Python reticulatus and Python amethystinus appear to be very closely related but in the wild at least do not interbreed (they are found together on Ceram and Ambon (McDowall 1975)). Python timorensis is apparently intermediate between the two species and hence it may be assumed that the three above species arose from the same stock in recent geological history, from the Australasian region. The two sub-species of Python amethystinus, Python amethystinus amethystinus (of New Guinea and adjacent islands) and Python amethystinus kinghorni (of Australia) obviously arose in very recent times as a result of the separation of Australia and New Guinea by Torres Strait. It is almost certain that Python amethystinus invaded Australia from New Guinea. The origins of Python oenpelliensis described by Gow in 1977 are uncertain.

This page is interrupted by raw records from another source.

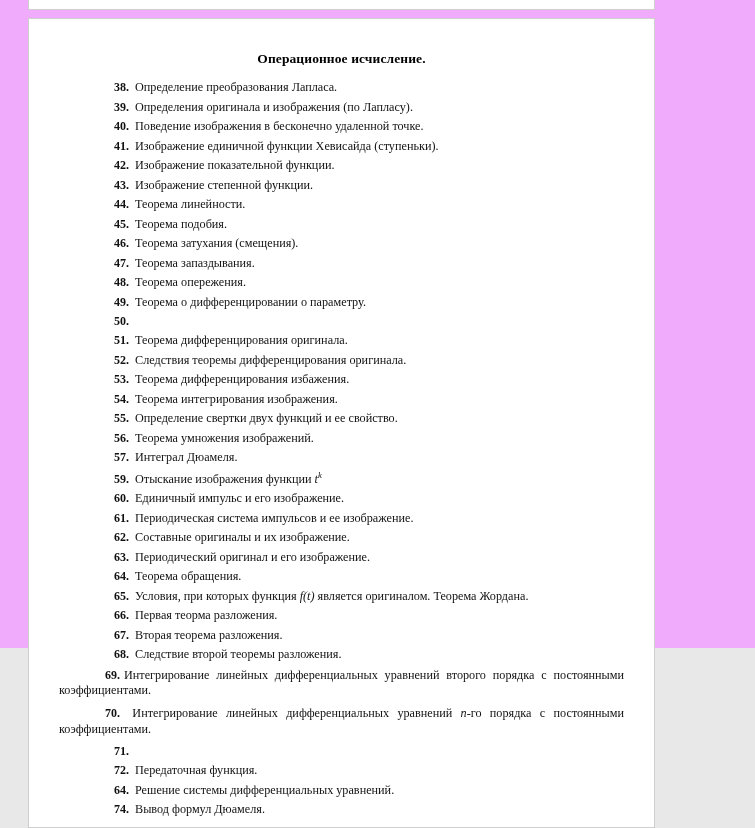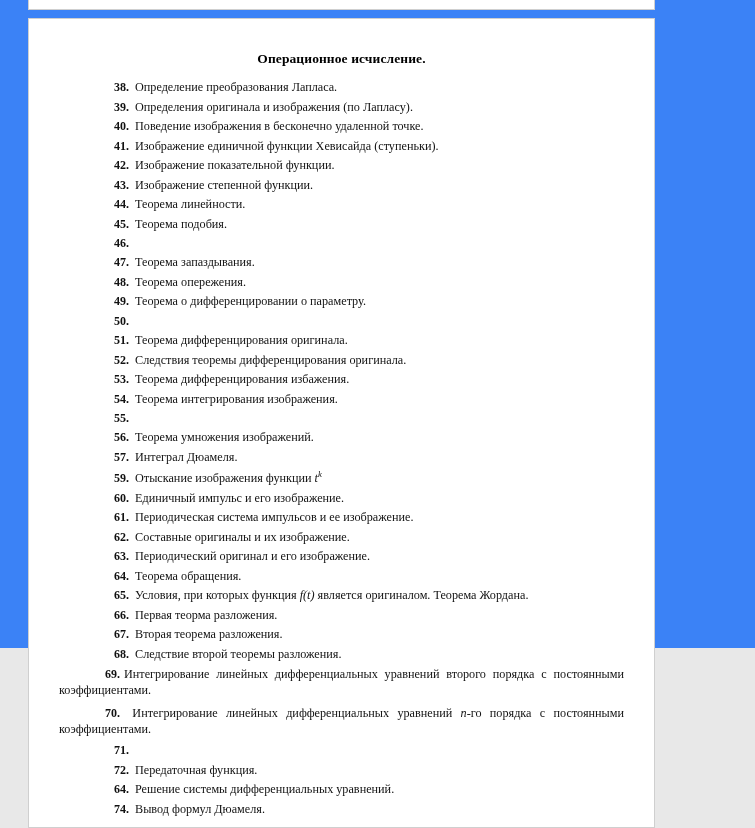--- a/index.html
+++ b/index.html
@@ -15,7 +15,7 @@
     position: relative;
     width: 755px;
     height: 648px;
-    background: #3b82f6;
+    background: #f0abfc;
   }
   .page-top-sliver {
     position: absolute;

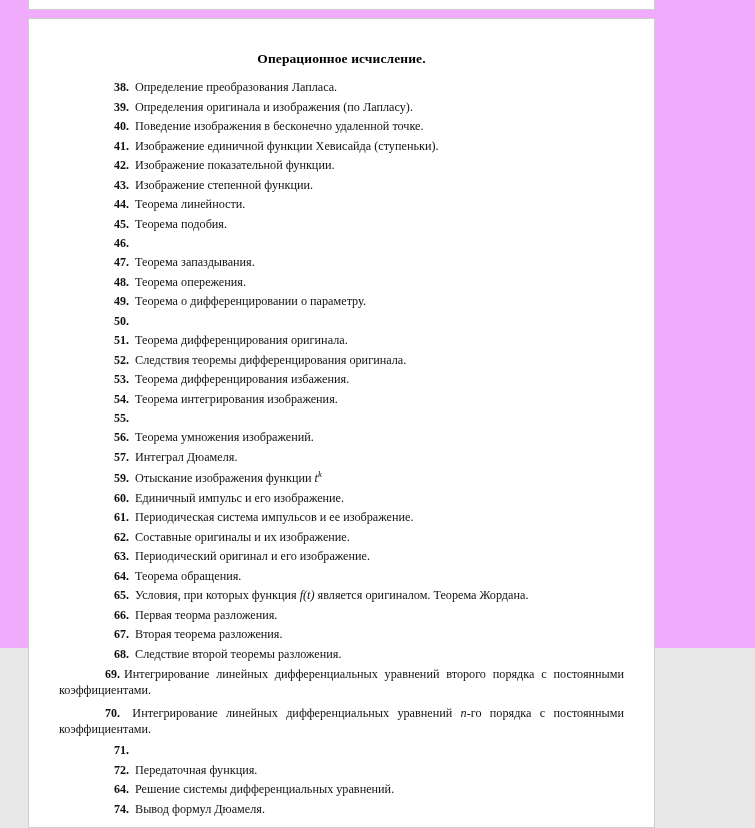--- a/index.html
+++ b/index.html
@@ -144,6 +144,7 @@
       </div>
     <div class="item">
         <span class="num">46.</span>
+        <span class="txt">Теорема затухания (смещения).</span>
       </div>
     <div class="item">
         <span class="num">47.</span>

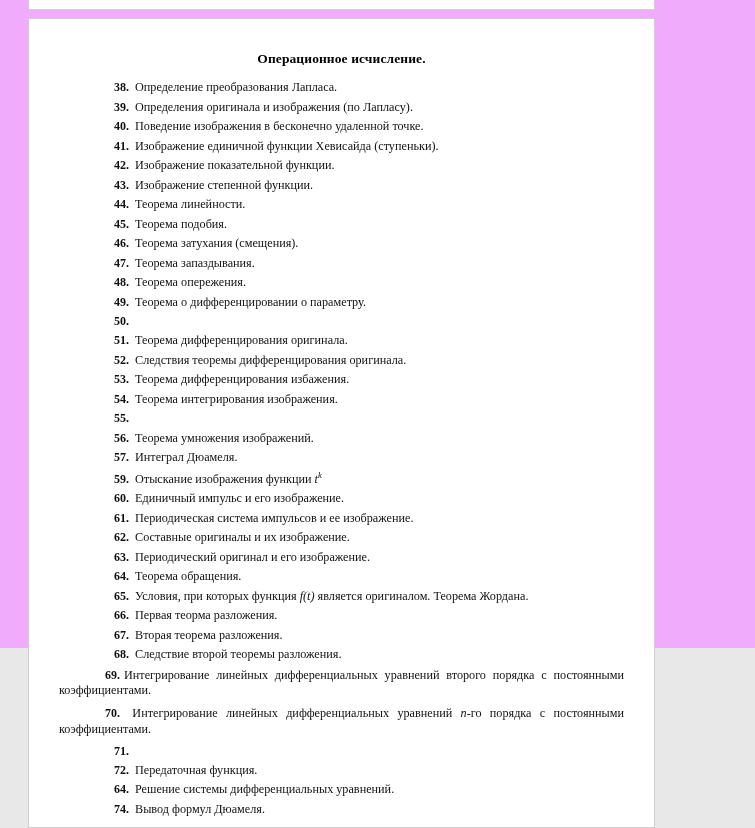--- a/index.html
+++ b/index.html
@@ -179,6 +179,7 @@
       </div>
     <div class="item">
         <span class="num">55.</span>
+        <span class="txt">Определение свертки двух функций и ее свойство.</span>
       </div>
     <div class="item">
         <span class="num">56.</span>

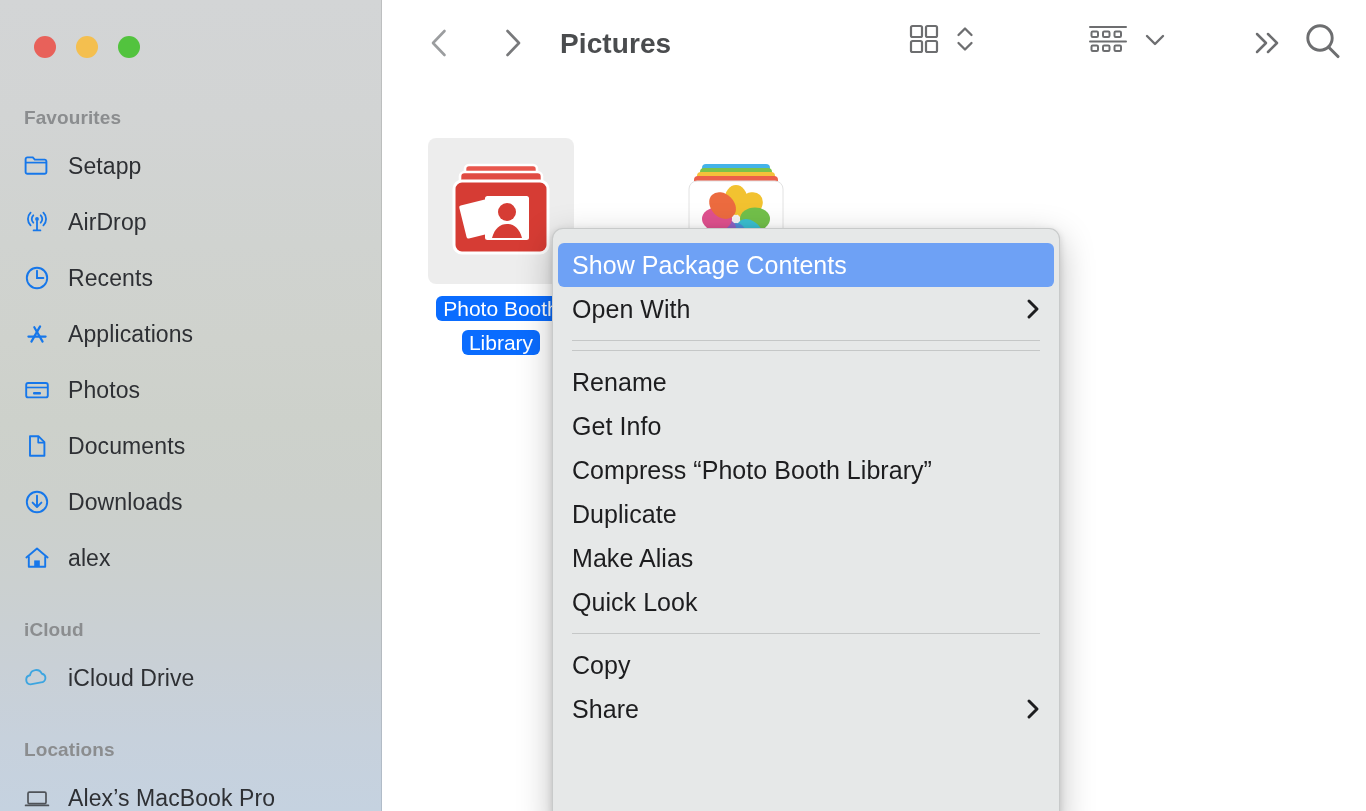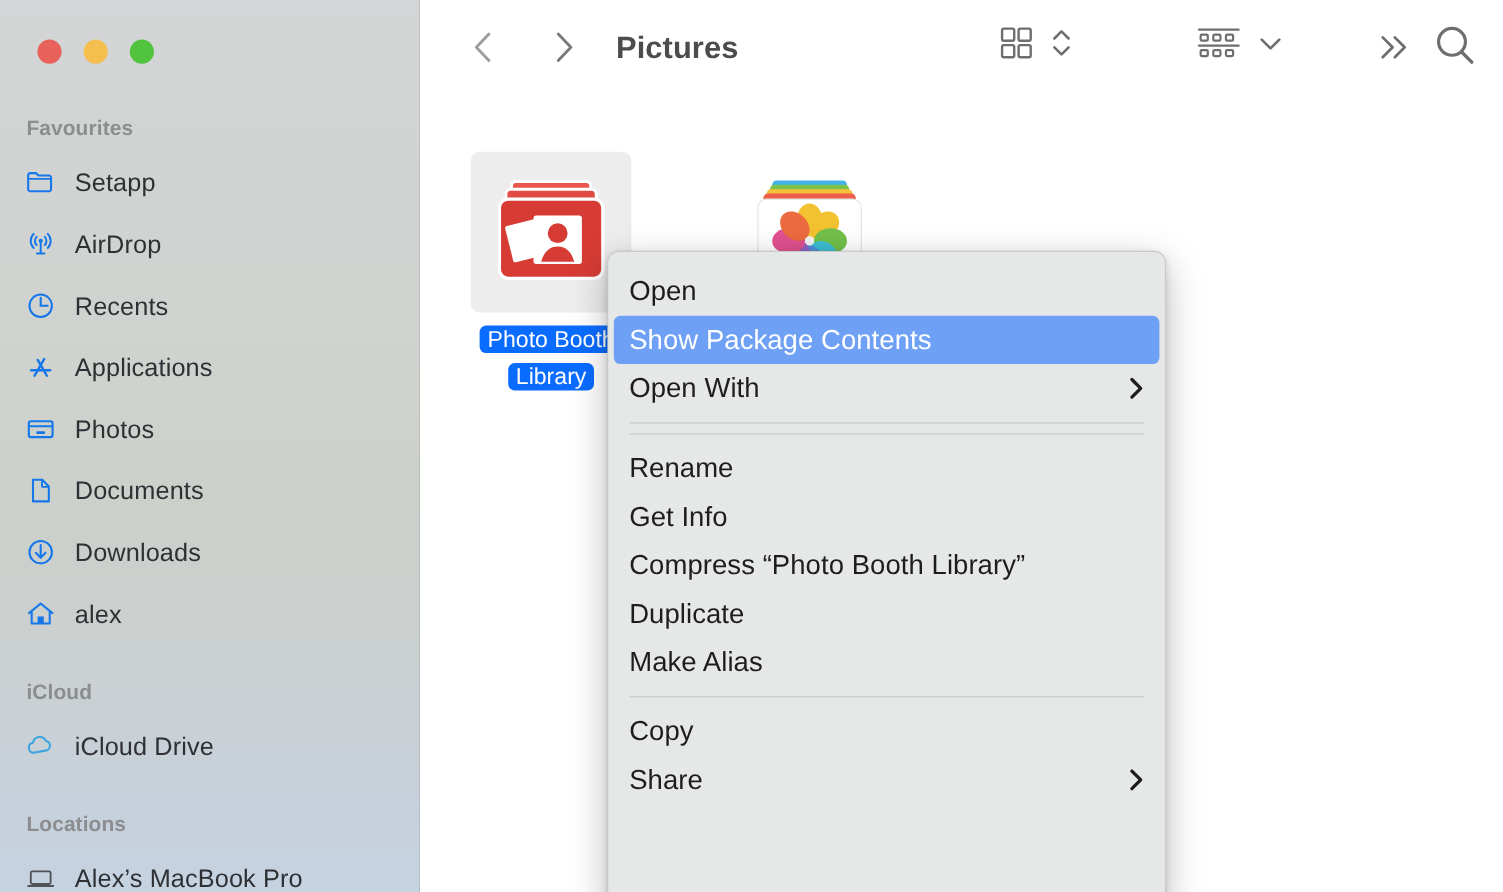--- a/index.html
+++ b/index.html
@@ -411,9 +411,6 @@
 
   <div id="ctx-menu">
 
-    <div class="ctx-item">
-      <span class="ctx-label">Open</span>
-    </div>
 
     <div class="ctx-item highlight">
       <span class="ctx-label">Show Package Contents</span>

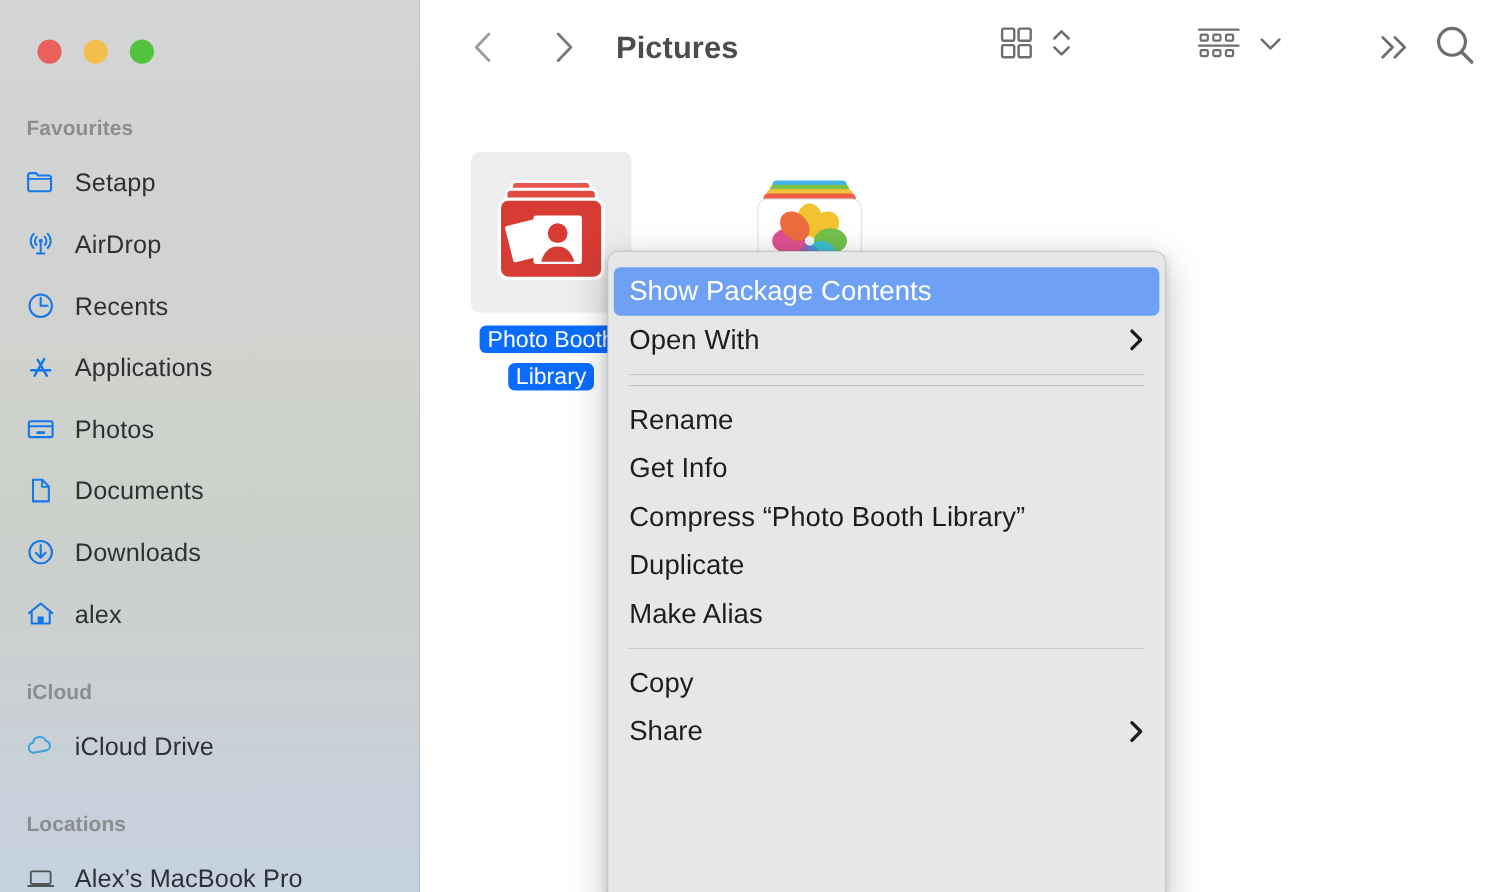--- a/index.html
+++ b/index.html
@@ -450,6 +450,9 @@
       <span class="ctx-label">Make Alias</span>
     </div>
 
+    <div class="ctx-item">
+      <span class="ctx-label">Quick Look</span>
+    </div>
 
     <div class="ctx-sep"></div>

Liasis olivaceous and Liasis papuanis are very similar species whose speciation has occurred in recent geological times again as a result of rising sea levels separating Australia and New Guinea. Liasis mackloti (=fuscus) is also in this group of pythons although its evolutionary relationship with other species is unclear. This group of snakes, whose original centre of distribution could be either Australia or New Guinea are sufficiently distinct in external morphology from other Australasian Pythons to warrant them being placed in a group of their own (Genus Lisalia), although the recent breeding of Water Python and Carpet Python, Scrub Python and Carpet Python (at the Royal Melbourne Zoo) indicates that the three genera are only of recent origin (geologically speaking).
The drying up of the Australian continent, particularly over the last million years, has certainly led to a rapid speciation and sub-speciation in Australian Pythons. Morelia spilotes (all forms) has evolved primarily for the Australian climate (mainly dry), whilst Morelia (=Chondropython) viridis could be described as New Guinea's evolutionary counterpart to the Australian Carpet Snake. 'Genetic conservatism' would probably have been the reason for the prevention of the evolution of a green 'Morelia' in Australia where gene flow in and out of Rainforests was high due to a shortage of rainforest habitat. In New Guinea no such problem would have existed where virtually the whole island was closed forest. In recent geological times when sea levels permitted movement across Torres Strait Morelia (=Chondropython) viridis would have invaded Australia whilst Morelia spilotes would have invaded New Guinea. Neither species has been able to disperse widely in their newly invaded islands. Within Australia an evolutionary offshoot of the Morelia spilotes line gave rise to Morelia (=Python) carinatus. No doubt some of the isolated geographical races of Morelia spilotes will eventually give rise to new species in their own right,(e.g. Morelia (=Python) spilotes imbricatus).
Liasis (=Python) boeleni, according to MeDowall represents an evolutionary intermediate between Python amethystinus and Morelia spilotes. The origins of Liasis boeleni are in doubt although presumably in the New Guinea area. Theoretically (if McDowall's conclusions are correct) it should be possible to interbreed in captive controlled conditions Liasis boeleni with Morelia spilotes or Python amethystinus. How Liasis boeleni is evolutionarily linked to other 'Liasis' is not certain.
Finally we are left with the remainder of the genus Liasis. which was presumably split between Australia and New Guinea several million years ago. Liasis childreni and Liasis perthensis speciated in Australia, and Liasis albertisi and Liasis (=Bothrochilus) boa arose in New Guinea. Liasis boa which appears intermediate to Liasis childreni (and L.perthensis) and Liasis albertsi would not constitute a stock linking those species directly, although in the distant past all four species presumably had the same ancestor.